No mês de abril, a Xiaomi reforçou a sua presença em Portugal, ainda que não o tenha feito através da entrada oficial por cá. Habitualmente, quem queria comprar um smartphone da Xiaomi fazia-o através das lojas de e-commerce, como o marketplace da Fnac, por exemplo.

Em abril, a marca viu a sua presença ser reforçada nas lojas da Worten, Fnac, Rádio Popular ou Phone House, por exemplo, ao adicionar mais referências de produtos ao stock disponível. Também o operador Nos passou a ter disponível a comercialização dos smartphones da Xiaomi, com os modelos Xiaomi Redmi 5 ou o Xiaomi Redmi 5 Plus.
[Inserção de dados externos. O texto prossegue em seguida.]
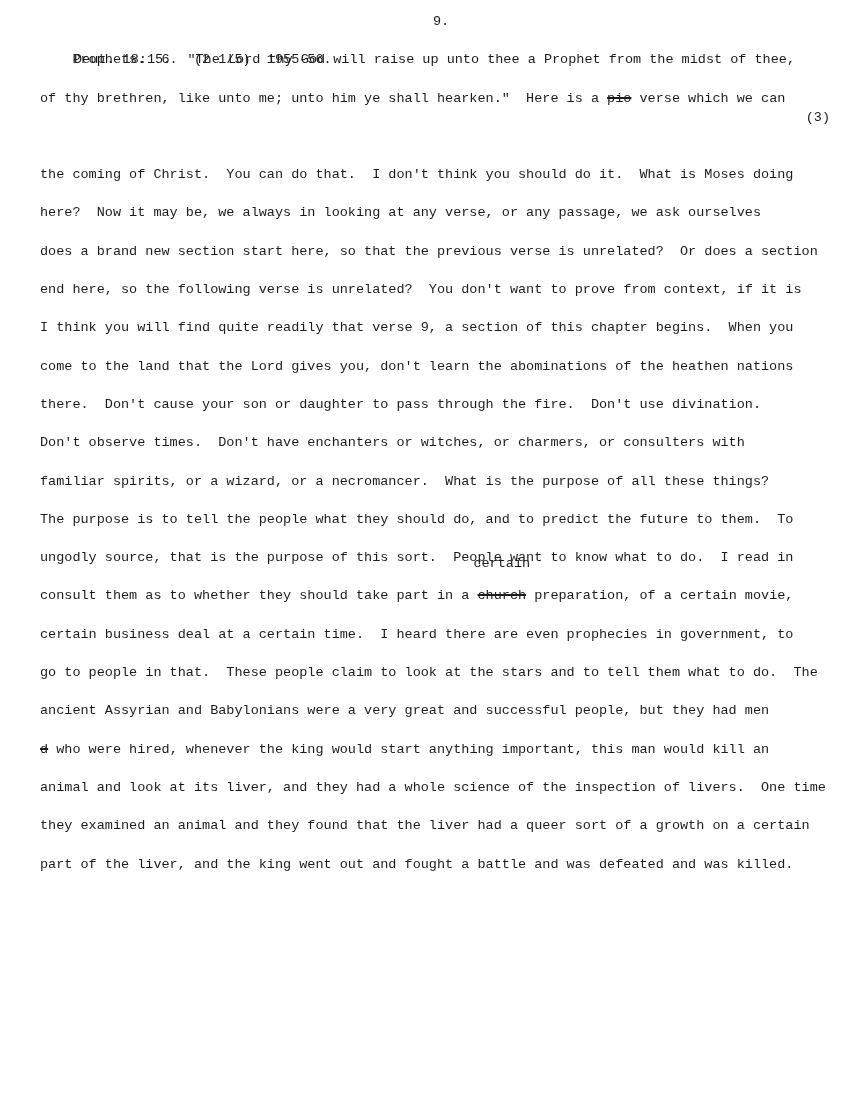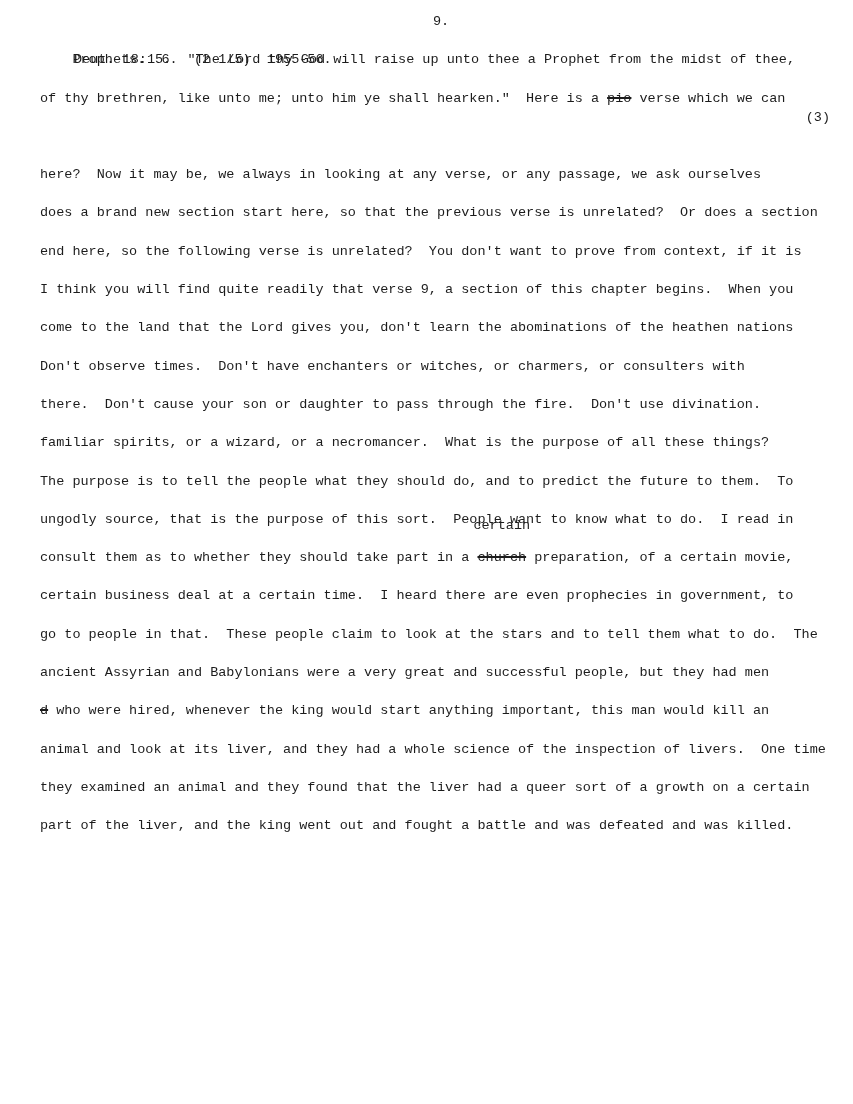--- a/index.html
+++ b/index.html
@@ -44,27 +44,28 @@
 
 <div class="page">
   <div class="line header-line">
     <span>Prophets.  6.  (2 1/5)  1955-56.</span>
     <span class="page-number">9.</span>
   </div>
   <div>
       <div class="line indent"><span>Deut. 18:15.  "The Lord thy God will raise up unto thee a Prophet from the midst of thee,</span></div>
       <div class="line"><span>of thy brethren, like unto me; unto him ye shall hearken."  Here is a </span><span class="struck-wrap"><s>pio</s></span><span> verse which we can</span></div>
       <div class="line"><span class="margin-note">(3)</span></div>
+      <div class="line"><span>the coming of Christ.  You can do that.  I don't think you should do it.  What is Moses doing</span></div>
       <div class="line"><span>here?  Now it may be, we always in looking at any verse, or any passage, we ask ourselves</span></div>
       <div class="line"><span>does a brand new section start here, so that the previous verse is unrelated?  Or does a section</span></div>
       <div class="line"><span>end here, so the following verse is unrelated?  You don't want to prove from context, if it is</span></div>
       <div class="line"><span>I think you will find quite readily that verse 9, a section of this chapter begins.  When you</span></div>
       <div class="line"><span>come to the land that the Lord gives you, don't learn the abominations of the heathen nations</span></div>
+      <div class="line"><span>there.  Don't cause your son or daughter to pass through the fire.  Don't use divination.</span></div>
       <div class="line"><span>Don't observe times.  Don't have enchanters or witches, or charmers, or consulters with</span></div>
-      <div class="line"><span>there.  Don't cause your son or daughter to pass through the fire.  Don't use divination.</span></div>
       <div class="line"><span>familiar spirits, or a wizard, or a necromancer.  What is the purpose of all these things?</span></div>
       <div class="line"><span>The purpose is to tell the people what they should do, and to predict the future to them.  To</span></div>
       <div class="line"><span>ungodly source, that is the purpose of this sort.  People want to know what to do.  I read in</span></div>
       <div class="line"><span>consult them as to whether they should take part in a </span><span class="struck-wrap"><s>church</s><span class="insert-above">certain</span></span><span> preparation, of a certain movie,</span></div>
       <div class="line"><span>certain business deal at a certain time.  I heard there are even prophecies in government, to</span></div>
       <div class="line"><span>go to people in that.  These people claim to look at the stars and to tell them what to do.  The</span></div>
       <div class="line"><span>ancient Assyrian and Babylonians were a very great and successful people, but they had men</span></div>
       <div class="line"><span class="struck-wrap"><s>d</s></span><span> who were hired, whenever the king would start anything important, this man would kill an</span></div>
       <div class="line"><span>animal and look at its liver, and they had a whole science of the inspection of livers.  One time</span></div>
       <div class="line"><span>they examined an animal and they found that the liver had a queer sort of a growth on a certain</span></div>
Em Portugal, além da jp.di, também a Ingram faz distribuição de produtos da marca, já que a Ingram opera com distribuição no canal ibérico.

“Procuramos fazer negócio também com as operadoras”, refere Ricardo Ferreira. O diretor-geral da jp.di, indica também que “a Xiaomi está a fechar um contrato com um service provider que vai prestar apoio pós-venda em Portugal”.
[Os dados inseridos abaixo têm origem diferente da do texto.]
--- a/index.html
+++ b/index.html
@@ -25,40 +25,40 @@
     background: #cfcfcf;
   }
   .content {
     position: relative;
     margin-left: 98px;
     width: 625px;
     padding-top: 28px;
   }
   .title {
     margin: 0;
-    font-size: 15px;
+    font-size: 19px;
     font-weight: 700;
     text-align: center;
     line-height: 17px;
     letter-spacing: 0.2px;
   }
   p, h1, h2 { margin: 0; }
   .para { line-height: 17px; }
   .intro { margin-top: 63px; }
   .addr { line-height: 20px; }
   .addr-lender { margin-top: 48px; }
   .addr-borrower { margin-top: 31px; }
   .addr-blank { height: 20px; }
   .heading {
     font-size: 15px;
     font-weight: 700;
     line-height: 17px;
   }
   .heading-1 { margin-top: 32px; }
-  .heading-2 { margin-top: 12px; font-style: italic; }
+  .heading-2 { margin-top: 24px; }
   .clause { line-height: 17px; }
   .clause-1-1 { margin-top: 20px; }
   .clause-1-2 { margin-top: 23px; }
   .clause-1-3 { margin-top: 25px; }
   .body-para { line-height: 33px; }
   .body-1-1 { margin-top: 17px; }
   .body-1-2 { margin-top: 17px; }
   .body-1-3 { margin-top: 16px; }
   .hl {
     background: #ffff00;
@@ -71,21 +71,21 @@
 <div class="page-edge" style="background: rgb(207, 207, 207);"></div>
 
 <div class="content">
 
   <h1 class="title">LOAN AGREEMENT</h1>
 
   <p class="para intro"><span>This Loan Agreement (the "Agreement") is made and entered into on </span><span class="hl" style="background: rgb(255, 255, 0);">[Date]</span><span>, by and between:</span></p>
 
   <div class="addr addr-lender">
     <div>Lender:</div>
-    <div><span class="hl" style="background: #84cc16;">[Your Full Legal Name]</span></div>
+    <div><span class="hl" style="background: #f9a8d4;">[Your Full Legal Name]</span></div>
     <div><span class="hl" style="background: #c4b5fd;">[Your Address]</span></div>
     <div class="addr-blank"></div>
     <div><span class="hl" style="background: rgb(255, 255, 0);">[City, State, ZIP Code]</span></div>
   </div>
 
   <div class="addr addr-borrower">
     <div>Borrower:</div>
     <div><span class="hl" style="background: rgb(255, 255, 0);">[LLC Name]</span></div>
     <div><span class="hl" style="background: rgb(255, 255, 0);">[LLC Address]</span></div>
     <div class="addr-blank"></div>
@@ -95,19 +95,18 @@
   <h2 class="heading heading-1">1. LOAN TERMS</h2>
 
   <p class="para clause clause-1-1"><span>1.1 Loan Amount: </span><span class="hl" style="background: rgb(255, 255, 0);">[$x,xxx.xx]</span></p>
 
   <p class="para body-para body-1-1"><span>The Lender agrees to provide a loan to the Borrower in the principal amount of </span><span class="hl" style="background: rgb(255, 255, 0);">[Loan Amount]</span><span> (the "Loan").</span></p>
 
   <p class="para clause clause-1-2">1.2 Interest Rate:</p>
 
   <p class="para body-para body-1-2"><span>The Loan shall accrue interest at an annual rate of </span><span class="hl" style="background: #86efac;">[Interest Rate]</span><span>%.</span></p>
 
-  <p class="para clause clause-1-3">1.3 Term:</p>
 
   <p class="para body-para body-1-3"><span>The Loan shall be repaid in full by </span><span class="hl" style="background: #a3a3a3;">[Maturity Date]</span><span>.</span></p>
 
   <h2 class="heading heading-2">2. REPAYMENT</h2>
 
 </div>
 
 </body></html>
Ricardo Ferreira deu mais informação sobre o acordo de distribuição numa chamada telefónica feita a partir da Computex, que decorre esta semana em Taiwan, na China. “Estamos à procura de mais novidades”, explicou o diretor-geral da empresa portuguesa. “Somos uma comitiva de três pessoas”, indica, explicando que foram à feira tecnológica “à procura de produtos e soluções de Internet of Things, smart home, mobilidade e segurança” para trazer para o mercado nacional.

No último trimestre de 2017, a Xiaomi conseguiu duplicar a sua quota de mercado global, conquistando 7,7% do mercado, indicou a IDC. Não é segredo que a empresa tem vindo a investir em mercados como a Índia e a Rússia, muito pela dimensão e potencial deste tipo de mercados. Globalmente, a IDC coloca a Xiaomi entre as quatro marcas mais importantes de smartphones, ao lado de marcas como a Apple, Samsung e Huawei.